[Input records]
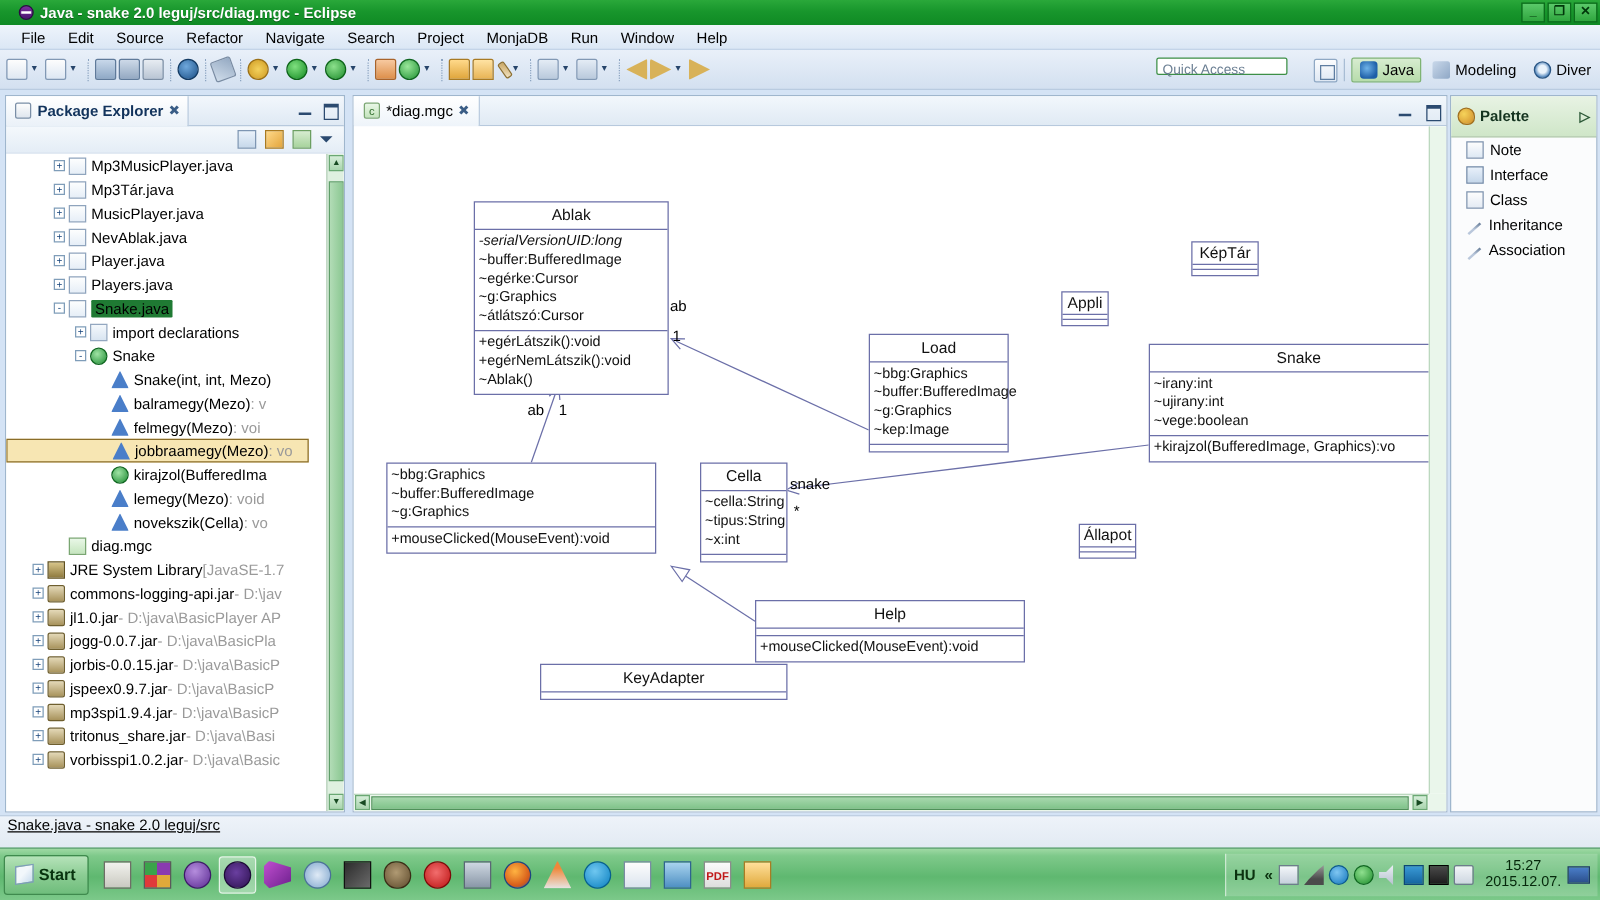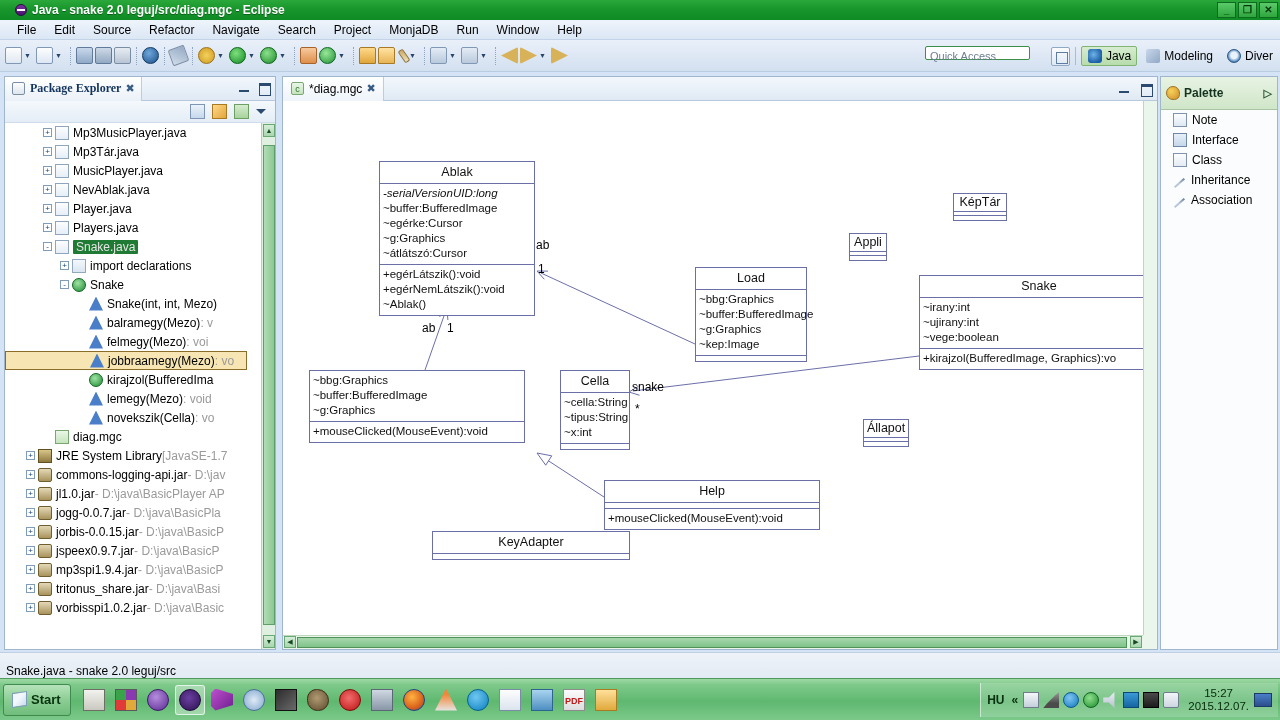--- a/index.html
+++ b/index.html
@@ -86,21 +86,21 @@
     background:#f6f8fa; border:1px solid #9fb6cd;
   }
   .pe-tabrow {
     height:24px; background:linear-gradient(to bottom,#f2f7fc,#dfe9f4);
     display:flex; align-items:center; position:relative;
     border-bottom:1px solid #b7c9dd;
   }
   .pe-tab {
     height:24px; display:flex; align-items:center; gap:4px; padding:0 6px;
     background:linear-gradient(to bottom,#ffffff,#eaf1f8);
-    border-right:1px solid #bdcde0; font-size:12px; font-weight:bold; color:#12335c;font-family:Liberation Serif, serif;
+    border-right:1px solid #bdcde0; font-size:12px; font-weight:bold; color:#12335c;
   }
   .pe-tab .x { font-size:11px; font-weight:normal; color:#3a5d86; }
   .pe-tabbtns { position:absolute; right:4px; top:4px; display:flex; gap:6px; }
   .pe-minmax { width:14px; height:14px; position:relative; }
   .pe-minmax.min:after{content:"";position:absolute;left:2px;bottom:3px;width:10px;height:2px;background:#2b4a70;}
   .pe-minmax.max:after{content:"";position:absolute;left:2px;top:2px;width:10px;height:9px;border:1px solid #2b4a70;border-top-width:3px;}
 
   .pe-toolrow {
     height:22px; background:linear-gradient(to bottom,#f4f8fc,#e4edf6);
     display:flex; align-items:center; justify-content:flex-end; gap:7px;
@@ -118,21 +118,21 @@
     font-size:12px; padding-left:2px; position:relative;
   }
   .exp {
     width:9px; height:9px; border:1px solid #7f9db9; background:#fff;
     margin-right:3px; flex:none; position:relative; font-size:8px;
     display:flex; align-items:center; justify-content:center; color:#14427a; line-height:1;
   }
   .exp.none { border:none; background:none; }
   .ti { width:14px; height:14px; margin-right:4px; flex:none; position:relative; }
   .tpath { color:#9a9a9a; }
-  .tsel { background:#1f7a33; color:#e5e5e5; padding:0 3px; border-radius:1px; }
+  .tsel { background:#1f7a33; color:#000000; padding:0 3px; border-radius:1px; }
   .pe-vscroll {
     position:absolute; right:0; top:0; width:14px; bottom:0;
     background:#dff0e0; border-left:1px solid #b6cfba;
   }
   .pe-vthumb {
     position:absolute; left:1px; top:22px; width:12px; height:480px;
     background:linear-gradient(to right,#b2dcb6,#8cc893);
     border:1px solid #5f9e69;
   }
   .sb-arrow {
@@ -204,21 +204,21 @@
   .pal-item {
     display:flex; align-items:center; gap:5px; padding:3px 6px 3px 12px; font-size:12px; color:#000;
   }
   .pal-ico { width:14px; height:14px; flex:none; position:relative; }
 
   
   .statusbar {
     position:absolute; left:0; top:652px; width:1280px; height:26px;
     background:linear-gradient(to bottom,#eef3f9,#e2eaf3);
     border-top:1px solid #c0d0e2;
-    display:flex; align-items:flex-end; padding-left:6px; font-size:12px; color:#000;
+    display:flex; align-items:flex-start; padding-left:6px; font-size:12px; color:#000;text-decoration:underline;
   }
   .sb-grip { position:absolute; right:6px; bottom:3px; width:12px; height:12px; }
 
   
   .taskbar {
     position:absolute; left:0; top:678px; width:1280px; height:42px;
     background:linear-gradient(to bottom,#9fd9a4 0%,#7ec98a 14%,#5fb870 55%,#7cc98a 100%);
     border-top:1px solid #4d9a5b;
     display:flex; align-items:center;
   }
[/Input records]
Return only those lines that run from the one containing "width:14px; height:14px; margin-right:4px;" through the end of the entries, keeping each exactly as written.

**Finished task**
   .ti { width:14px; height:14px; margin-right:4px; flex:none; position:relative; }
   .tpath { color:#9a9a9a; }
-  .tsel { background:#1f7a33; color:#e5e5e5; padding:0 3px; border-radius:1px; }
+  .tsel { background:#1f7a33; color:#000000; padding:0 3px; border-radius:1px; }
   .pe-vscroll {
     position:absolute; right:0; top:0; width:14px; bottom:0;
     background:#dff0e0; border-left:1px solid #b6cfba;
   }
   .pe-vthumb {
     position:absolute; left:1px; top:22px; width:12px; height:480px;
     background:linear-gradient(to right,#b2dcb6,#8cc893);
     border:1px solid #5f9e69;
   }
   .sb-arrow {
@@ -204,21 +204,21 @@
   .pal-item {
     display:flex; align-items:center; gap:5px; padding:3px 6px 3px 12px; font-size:12px; color:#000;
   }
   .pal-ico { width:14px; height:14px; flex:none; position:relative; }
 
   
   .statusbar {
     position:absolute; left:0; top:652px; width:1280px; height:26px;
     background:linear-gradient(to bottom,#eef3f9,#e2eaf3);
     border-top:1px solid #c0d0e2;
-    display:flex; align-items:flex-end; padding-left:6px; font-size:12px; color:#000;
+    display:flex; align-items:flex-start; padding-left:6px; font-size:12px; color:#000;text-decoration:underline;
   }
   .sb-grip { position:absolute; right:6px; bottom:3px; width:12px; height:12px; }
 
   
   .taskbar {
     position:absolute; left:0; top:678px; width:1280px; height:42px;
     background:linear-gradient(to bottom,#9fd9a4 0%,#7ec98a 14%,#5fb870 55%,#7cc98a 100%);
     border-top:1px solid #4d9a5b;
     display:flex; align-items:center;
   }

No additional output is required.